• Prompt
What is needed is an exact copy of the lines from the one containing "text-align: right ->" through the last line of the records, with no pictures.

Front-end code edit data:

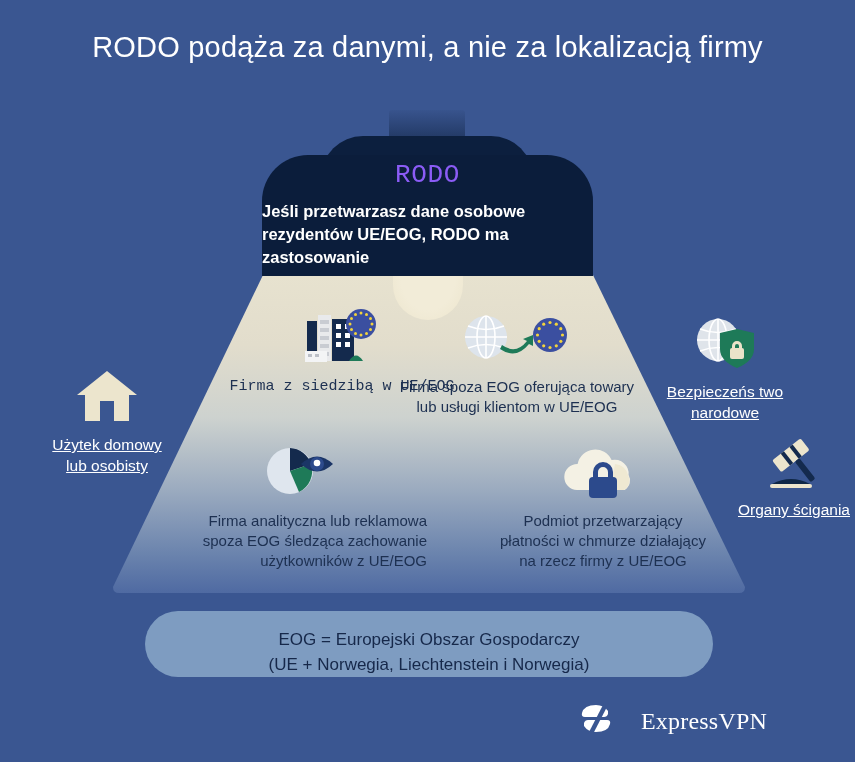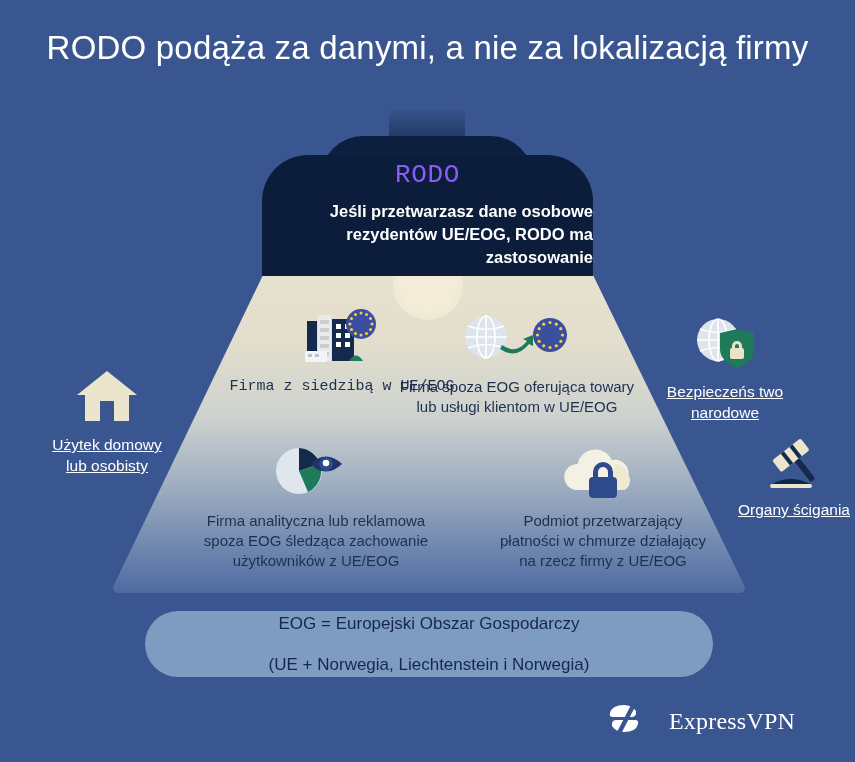"RODO podąża za danymi, a" .title { font-size: 33px -> 29px }
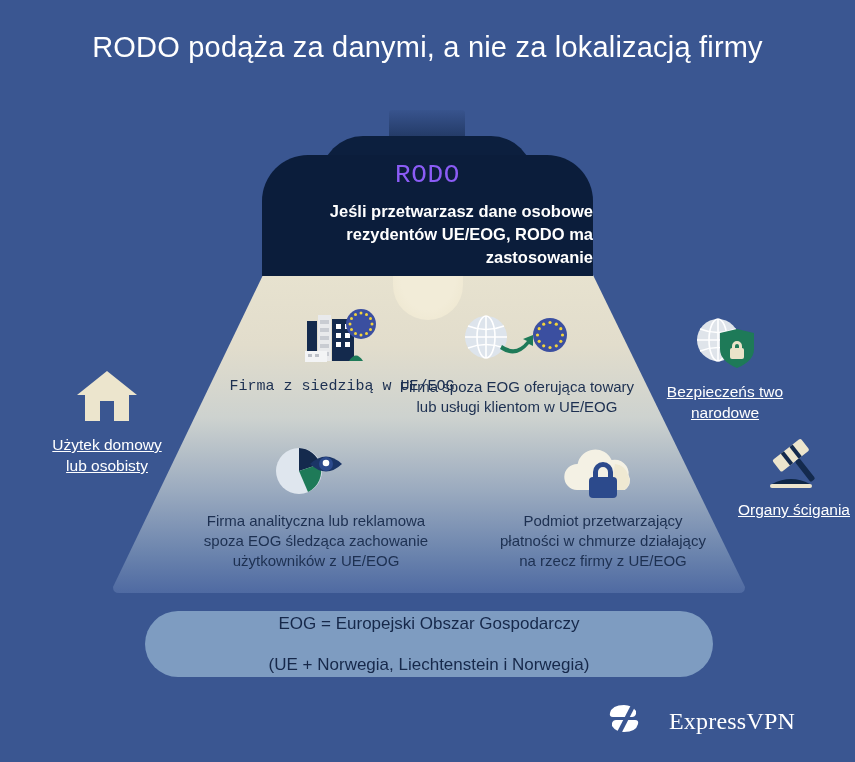"Jeśli przetwarzasz dane osobowe" .lh-sub { text-align: right -> left }
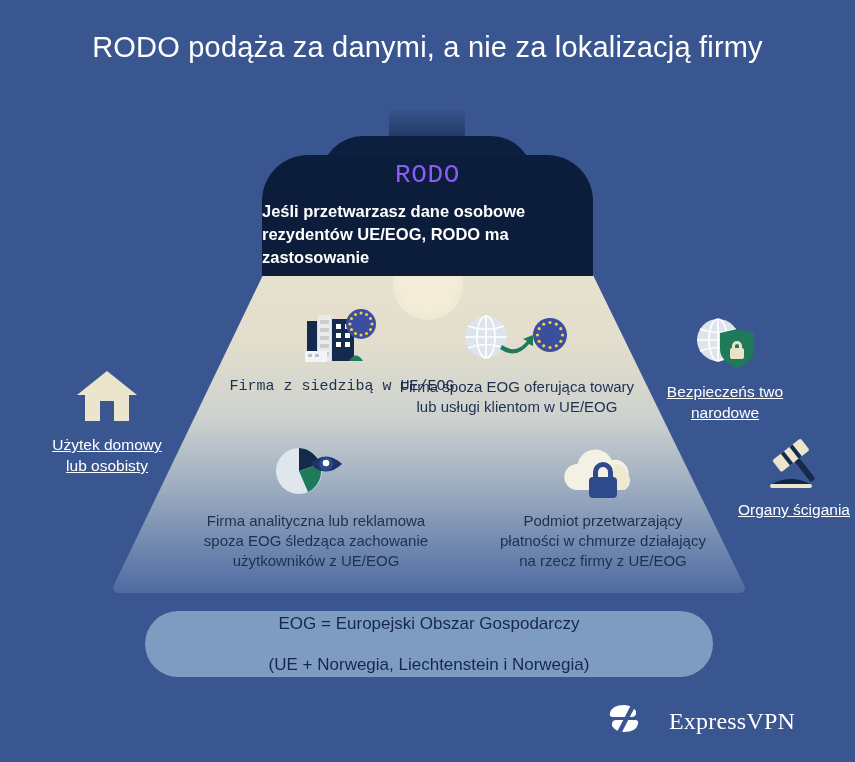"Firma analityczna lub reklamowa spoza" .item-analytics { left: 196px -> 187px; text-align: none -> right }
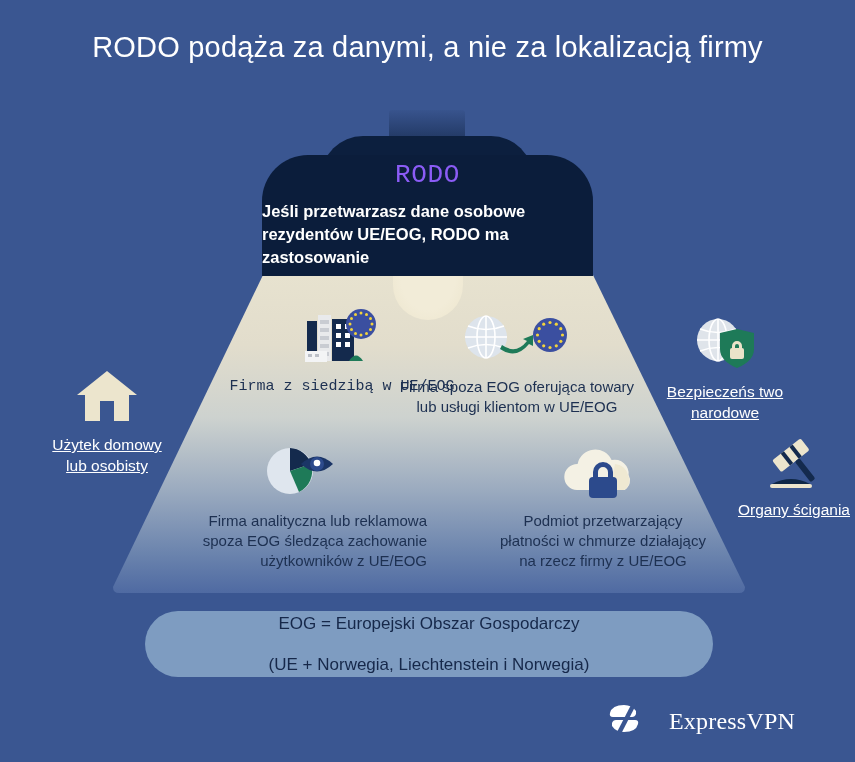"EOG = Europejski Obszar Gospodarczy" .pill { justify-content: space-between -> flex-end }
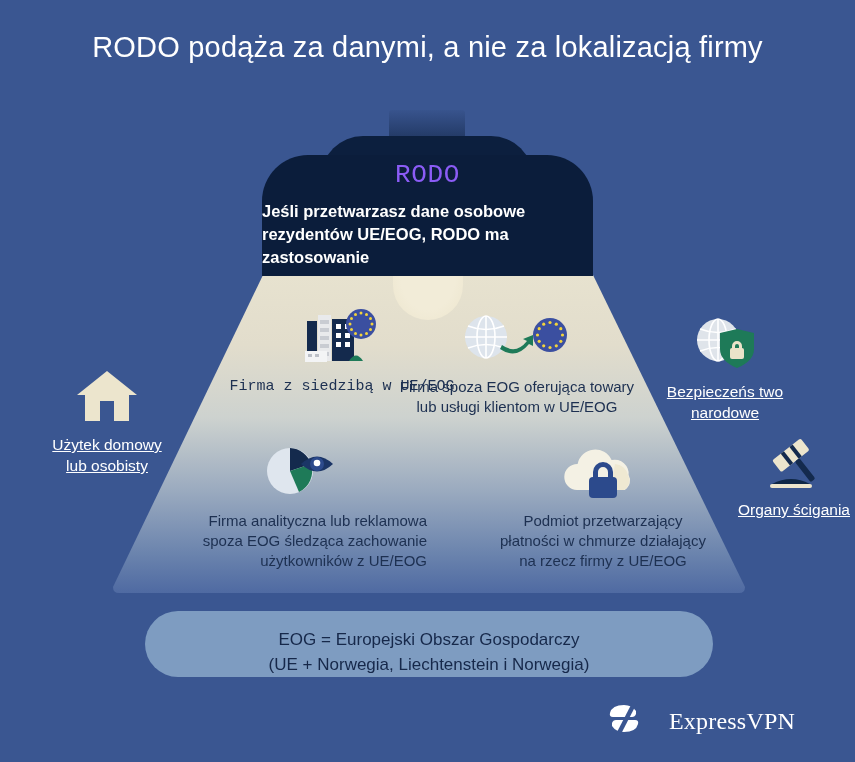"ExpressVPN" .brand { right: 60px -> 88px }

• Finished task
"Jeśli przetwarzasz dane osobowe" .lh-sub { text-align: right -> left }
"Firma analityczna lub reklamowa spoza" .item-analytics { left: 196px -> 187px; text-align: none -> right }
"EOG = Europejski Obszar Gospodarczy" .pill { justify-content: space-between -> flex-end }
"ExpressVPN" .brand { right: 60px -> 88px }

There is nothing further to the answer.